Infatti, a riprova di questa filiera nel tempo non così evidente, non si può non citare il terzo titolo ideale che nell’ultimo anno induce a sperare in una produzione di teen movie italiano consolidata e continuativa: Sotto il sole di Riccione (You Nuts, 2020), strenna estiva di Netflix (dentro il pacchetto di film co-prodotti con Mediaset), figlio (il)legittimo del Sapore di mare vanziniano accoppiato in vitro con il mondo musicale di Tommaso Paradiso (come neo-Gino Paoli in colonna sonora e in cameo), è corale e ampio, nel cast assemblato da pezzi di Baby, Skam Italia, La compagnia del cigno (e oltre), da accogliere dentro di sé persino un pizzico di teen weepie (il ragazzo cieco che inizia una storia sofferta con la coetanea), però con uno spirito ottimista e una vocazione all’happy end che vanno in tutt’altra direzione rispetto al filone lacrimevole qui preso in considerazione. Ancora, Genitori vs Influencer (M. Andreozzi, 2021), il film Sky Original di Pasqua 2021, uno dei titoli Vision prima previsti per la sala e oggi riconvertiti ai palinsesti della pay, fa scivolare spesso la commedia di conflitto generazionale tra prof umanista anti-social (Fabio Volo, di ritorno al cinema) e figlia adolescente aspirante influencer (Ginevra Francesconi, sorella della Ludovica di Sul più bello) verso modi e situazioni del teen movie.

Ma questi ultimi due titoli rischiano di far tornare alla vecchia abitudine produttiva italiana degli adolescenti “ospitati a pigione” nelle storie di adulti e di famiglie, escludendone il vero protagonismo. Dicono però di un’attenzione rinnovata al target, soprattutto nei cast, in grado di esprimere un divismo plausibile, più femminile che maschile (qualche nome? Le sorelle Francesconi, Fotinì Peluso, Lorenzo Zurzolo, Ludovico Tersigni, Federica Martino, Benedetta Porcaroli, Alice Pagani…), anche se effimero e rapidissimo a bruciarsi come l’età che rappresenta. Resta da capire se la nostra industria audiovisiva, magari giocando di sponda tra sala e piattaforme, in futuro potrà esprimere una produzione regolare di teen movie, più articolata e diversificata. Magari anche in direzioni spericolate e per noi inedite, come l’atteso teen-fantasy Non mi uccidere, opera seconda di Andrea De Sica, che con il mondo degli adolescenti ha già dimostrato un buonissimo feeling ne I figli della notte (e pure nella serie Baby) e può ora tentare, guarda caso per Warner Bros. Italia, una sorta di Twilight italiano, dai romanzi ado-goticheggianti di Chiara Palazzolo, addirittura il Gianni Romoli di Fantaghirò (e di Ozpetek!) tra gli sceneggiatori.

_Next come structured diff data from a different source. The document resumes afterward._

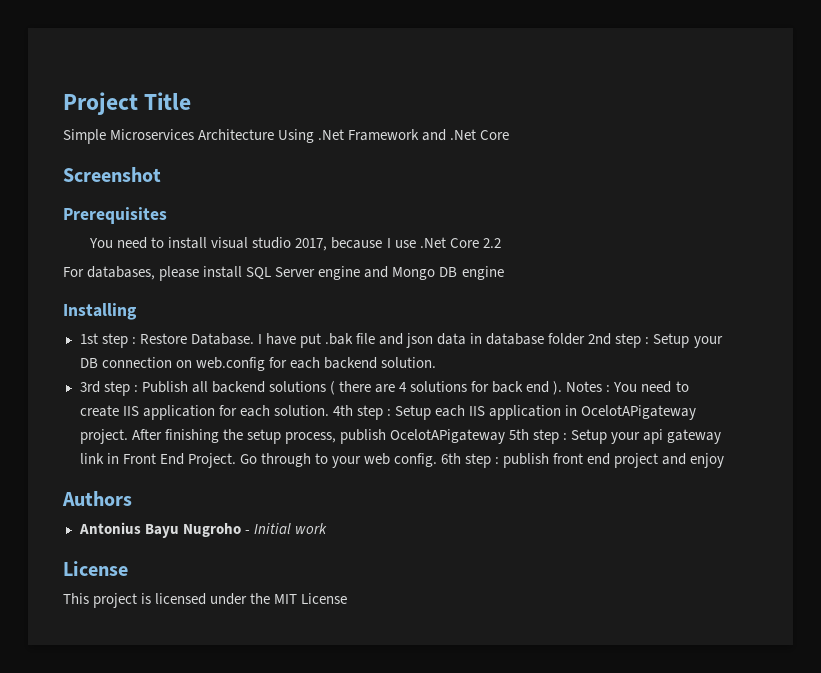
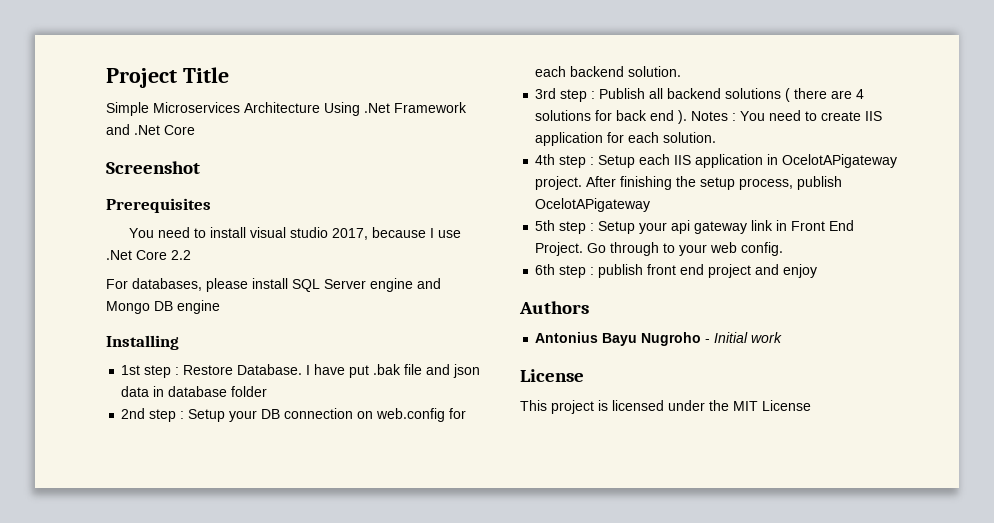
(586, 339) none -> (268, 391) //
(329, 410) none -> (717, 137) //
(505, 436) none -> (651, 205) //
(438, 460) none -> (784, 249) //

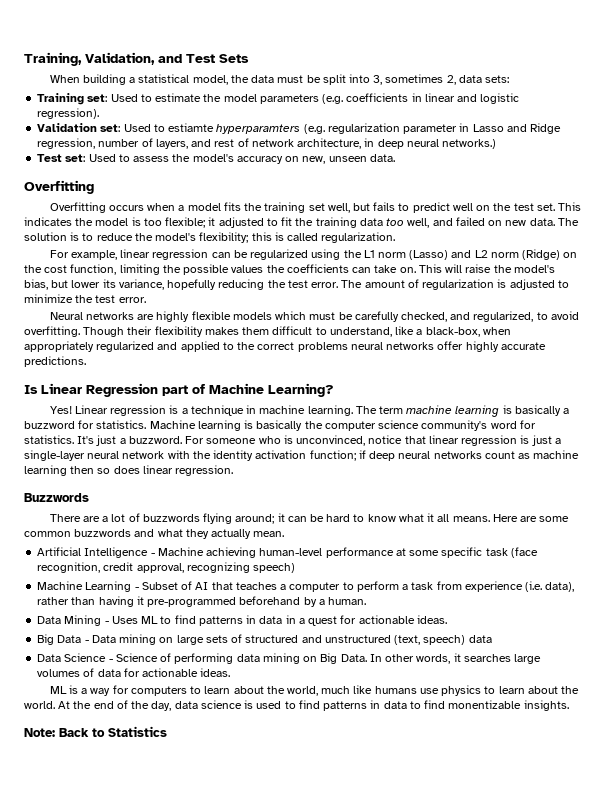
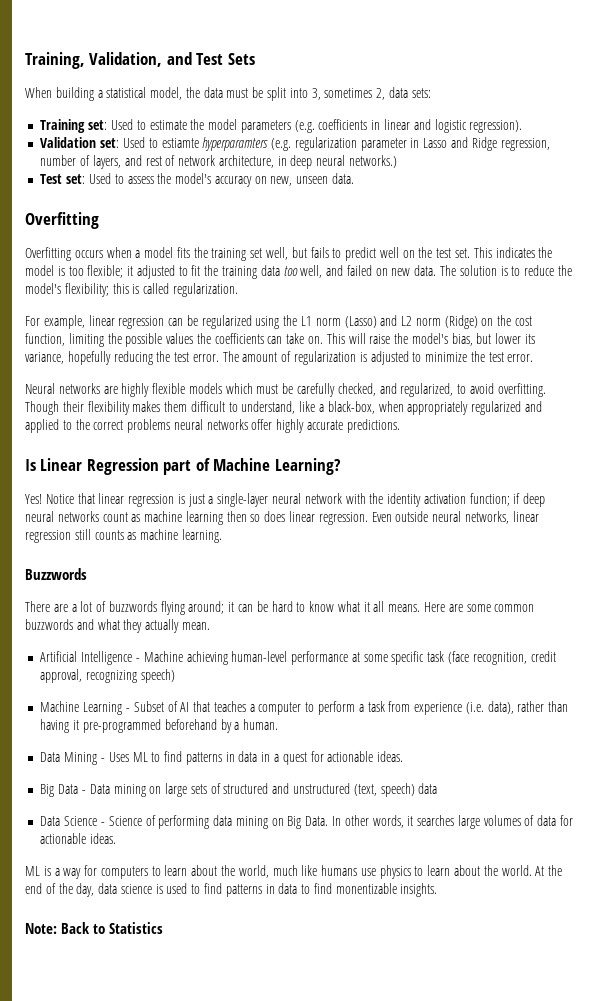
[74,405,570,417] [24,420,536,431] [24,435,403,446] Linear regression is a technique in machine learning. The term machine learning is basically a buzzword for statistics. Machine learning is basically the computer science community's word for statistics. It's just a buzzword. For someone who is unconvinced, notice -> [45,494,74,504] Notice
(234, 470) none -> [371,511,539,524] [25,529,222,543] Even outside neural networks, linear regression still counts as machine learning.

A pensarci bene, una storia di adolescenti non-morti può essere un buon modo per superare il paradosso secondo il quale i nostri teen, una volta diventati protagonisti dei loro film, tendono a non sopravvivere al loro finale.


Rocco Moccagatta

Critico e studioso di cinema, televisione e new media, analista dei media e insegna Storia del cinema delle origini e classico e Modelli e scenari televisivi e crossmediali nazionali e internazionali presso l’Università IULM di Milano. Da sempre si occupa di generi popolari e di cinema italiano del passato e contemporaneo. Scrive o ha scritto su FilmTv, L’Officiel Homme, Duel/Duellanti, Segnocinema, Comunicazione politica8 ½ , Marla, Nocturno Cinema. Ha appena pubblicato un libro sul cinema dei fratelli Vanzina. È stato ribattezzato “Giancarlo Cianfrusaglie” da Maccio Capatonda e ne va orgoglioso.